Overall, the reviewers acknowledged that the submission made important contributions by expanding the current understanding of the representation collapse in the most widely popular architecture. The reviewers raised some valid questions/concerns about deviations from the real-life transformer, e.g., identity or time-invariant value matrices and layer normalization. The authors are encouraged to incorporate promised discussions on extending their analysis to more realistic settings or highlight the main challenges preventing the realization of such desirable extensions.

The submission also presents empirical results that corroborate the theoretical analysis and show asymptotic representation collapse in synthetic settings. That said, the AC and one of the reviewers feel that the experimental section can be significantly compressed to include proof sketches and a slightly more self-contained theoretical treatment of the underlying problem. For instance, is the empirical demonstration of token collapse under the weaker assumption (i.e., for realistic transformers) a novel contribution of this submission? If not, much of these results can be compressed in the main text and relegated to the appendix. The authors may also want to cite the work on looped transformers as the main experimental setup in Section 5.2 is closer to looped transformers.

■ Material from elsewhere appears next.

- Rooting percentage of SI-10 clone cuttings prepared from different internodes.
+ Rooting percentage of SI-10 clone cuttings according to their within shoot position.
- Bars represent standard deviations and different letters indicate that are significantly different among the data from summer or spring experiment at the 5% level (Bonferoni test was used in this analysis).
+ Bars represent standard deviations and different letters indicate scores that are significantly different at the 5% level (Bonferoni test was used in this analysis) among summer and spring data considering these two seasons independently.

Furthermore, the authors may want to highlight the exact architecture they study early in the paper, e.g., in the Introduction. Currently, the authors briefly mention that, similar to Greshkovski et al. 2023a, they don't consider the feed-forward layer (in lines 136-140) and standard layer normalization (in lines 137R-139R). It would benefit the readers if these assumptions/restrictions were mentioned much earlier in the paper along with the fact that prior theoretical studies have also made such assumptions.